Далее я предлагаю читателю анализ работ Кенэ, Двух трактатов Локка и Басни Мандевиля.



Примечания

1. Эл Хэлвей неоднократно указывал на редуцированный смысл выражения: «... правительство управляет и расходует минимум. Такой концепции отвечает не утративший значения к 1780 г. первоначальный смысл выражения political economy. Адам Смит в Богатстве народов. Бурке в своей знаменитой речи об «экономической реформе» под экономикой понимают «отрасль науки о государственном человеке и о законодателе» [Богатство, начало IV книги, см. цитату в следующем примечании], теорию практики, науку о рациональном управлении общественными финансами (Halevy, 1901, I, p. 190; cf. n. 65, р. 342).

2. Проанализировав и приняв за основу положения из книги Хекшера (Heckscher, 1955), затрагивающие проблему меркантилизма, я счел возможным использовать их в настоящей работе при обсуждении темы меркантилизма; следует добавить только, что я сконцентрировал все свое внимание на отношениях фундаментального плана. Читателю следует обратиться к книге Хекшера в связи с большим кругом вопросов, затрагиваемых в нашей работе (унификация молодого государства и т. п.). Впрочем, некоторые критики сочтут за неуместное мое обращение к этому автору (Coleman, 1969, р. 97 sq.). Не будем забывать при этом, что многие замечания относятся к отношениям между идеями и к остаткам экономической реальности, то есть к той стороне общественной жизни, которая находится за кадром предмета нашего исследования. Так, Колеман не отказывается окончательно от понятия «меркантилизм», чтобы иметь возможность представить «одну из тенденций экономической мысли» (р. 117; на мой взгляд, речь идет, скорее, об этапе на пути становления экономической мысли); он соглашается с тем, что тогда «не существовало какоголибо систематизированного корпуса терминов, используемых в целях экономического анализа» (р. 111); особенно важно для нас его утверждение о том, что термин «меркантилизм» не имеет смысла для того, кто хочет отличать экономическую историю от истории политической (р. 101); однако мы и не ставили перед собой такой задачи.
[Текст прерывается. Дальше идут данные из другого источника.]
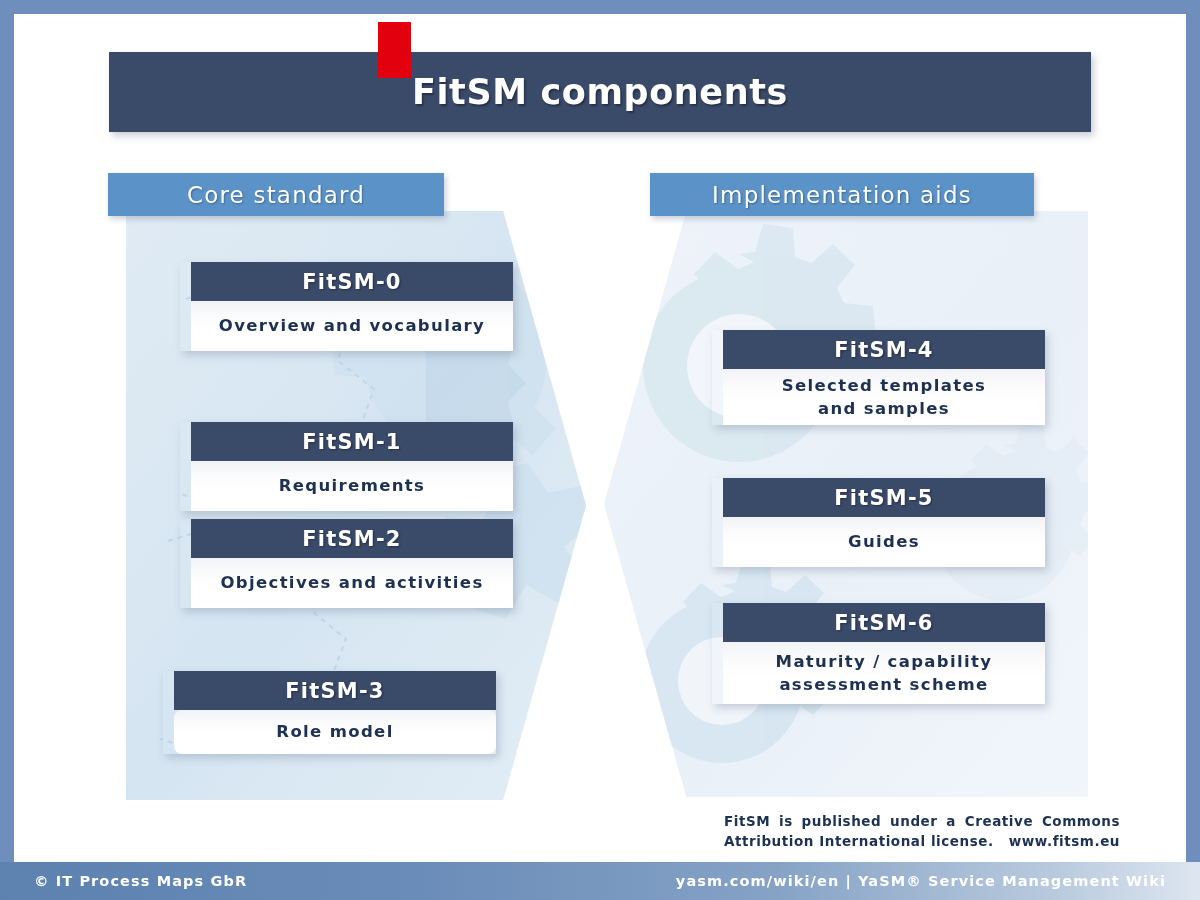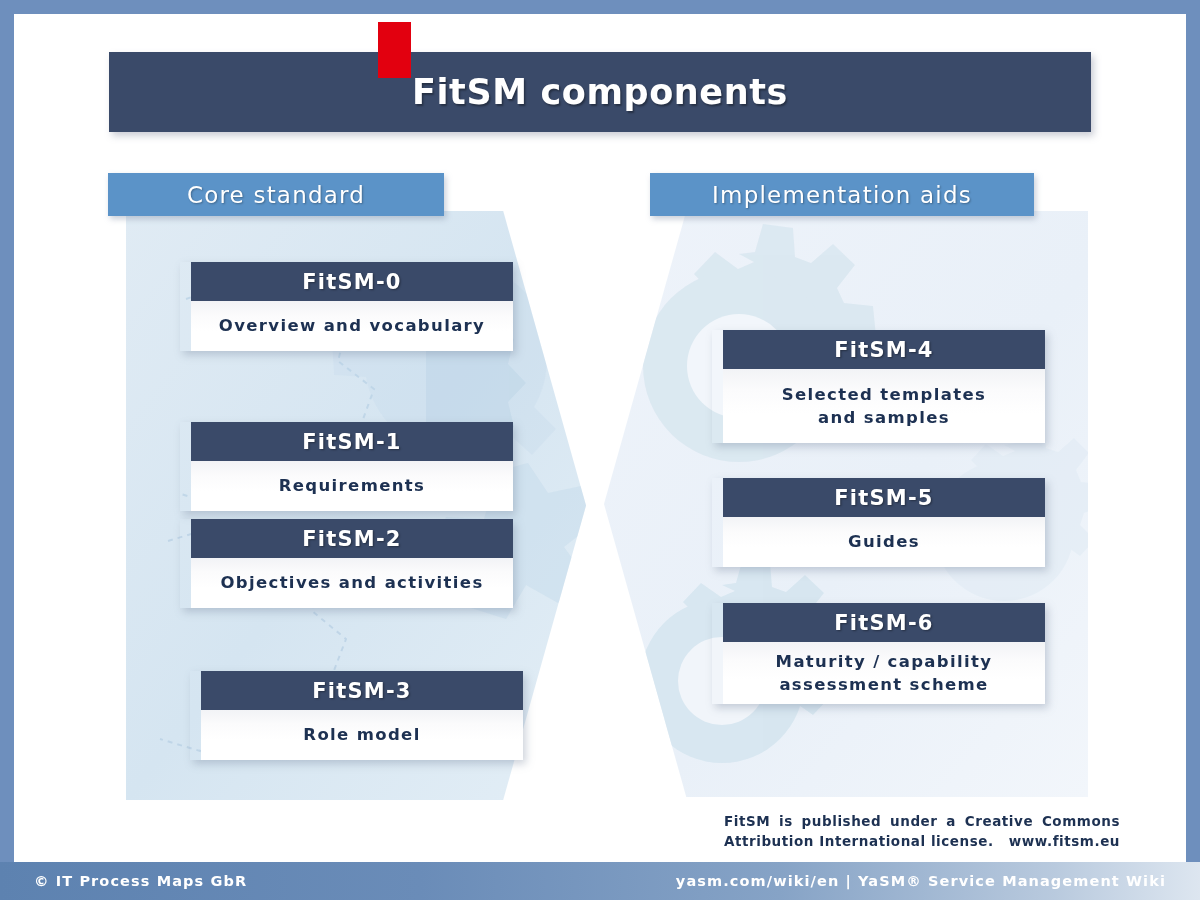"Selected templates" #card-4 .card-body { height: 74px -> 56px }
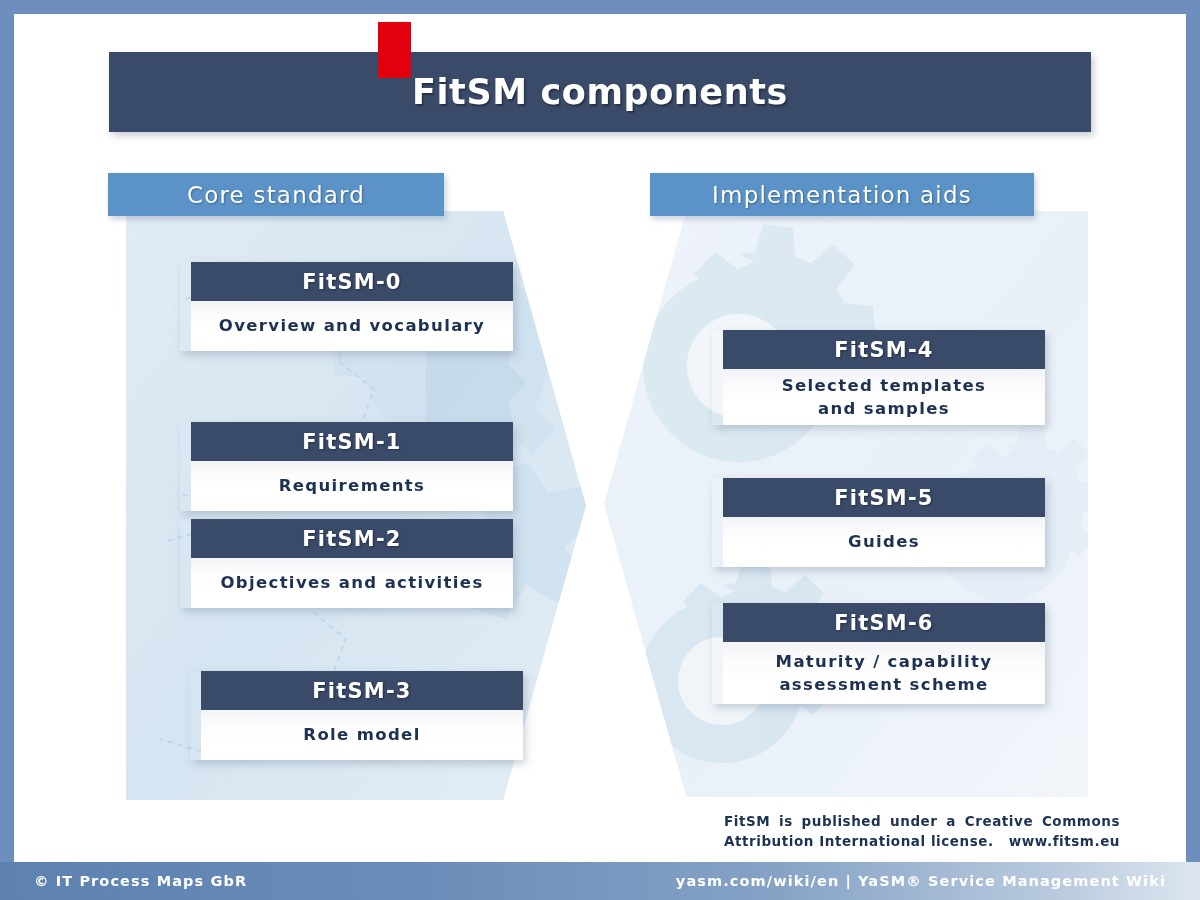"FitSM-3" #card-3 { left: 190px -> 163px }
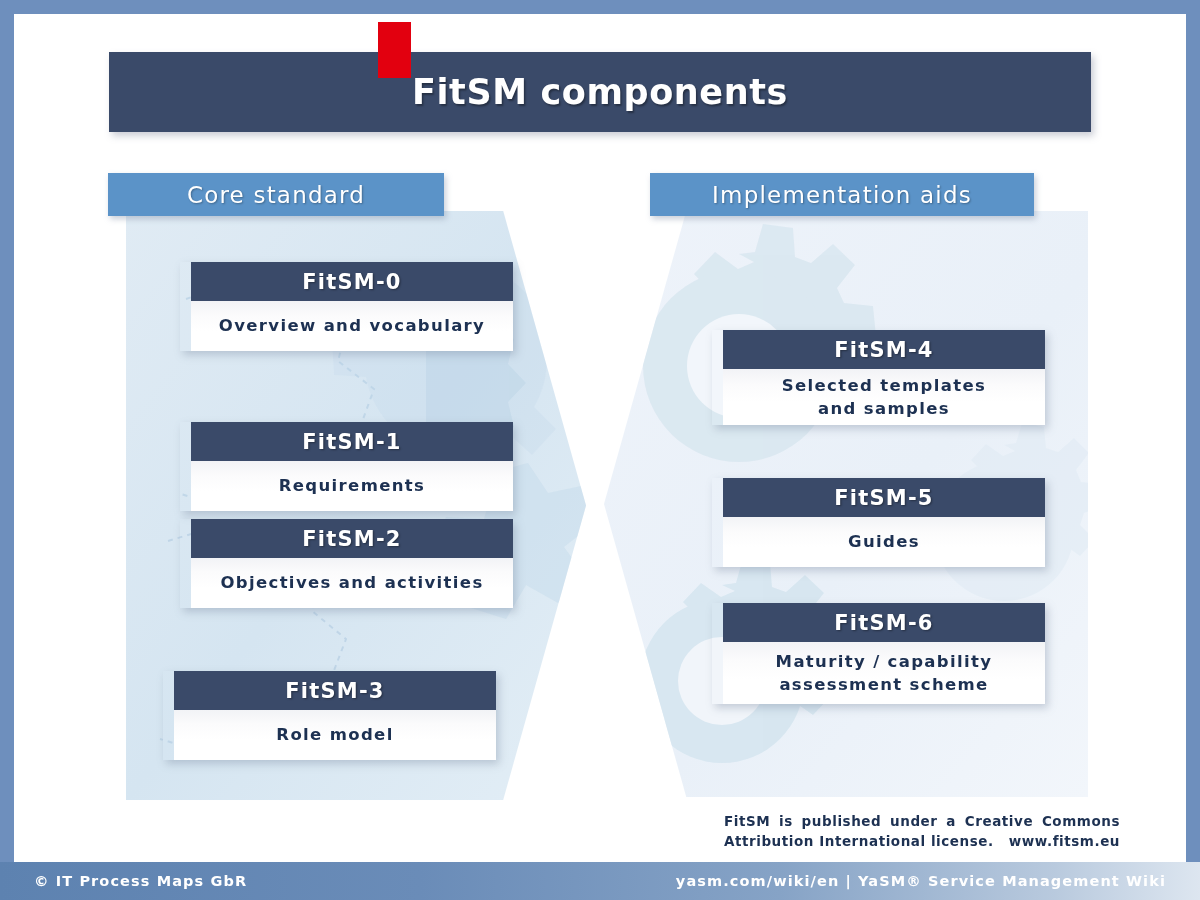"Role model" #card-3 .card-body { border-radius: none -> 8px; height: 50px -> 44px }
Критика Винера, напротив, самым непосредственным образом связана с нашей гипотезой (Viner, 1958). Он не согласен с тем, что по литературным источникам той эпохи прослеживается тенденция подчинять изобилие власти и хочет доказать, что изобилие и власть были взаимозависимыми целями с равным статусом. Свои соображения Винер снабдил обширной и точной аргументацией, пытаясь побудить Хекшера к пересмотру его работы (1955, II, р. 13; р. 359) и в то же время не отказывая ему в поддержке ее общих положений: «Я не думаю, что речь идет о полном отсутствии сомнений относительно того, что две эти цели (власть и изобилие) поменялись местами [одна включается в другую] в ходе превращения меркантилизма в принцип laisser-faire (Coleman, 1969, р. 25). Для нас этот вопрос, который Винер хотел обойти стороной, сохраняет свое фундаментальное значение. Его эссе требует более детального исследования, чего мы не можем позволить себе в данной работе. Отрицая первичность власти, он утверждает (р. 289-290), что не нашел и одного высказывания, которое «отрицало бы роль богатства как цели государства... или безоговорочно подчиняло бы его власти». Может быть, здесь перед нами случай требований большего в том, чего вообще не имело места? Для современников два рассматриваемых понятия не были несовместимыми, но между ними устанавливались отношения общей конгруэнтности, «продолжительной гармонии» (р. 286).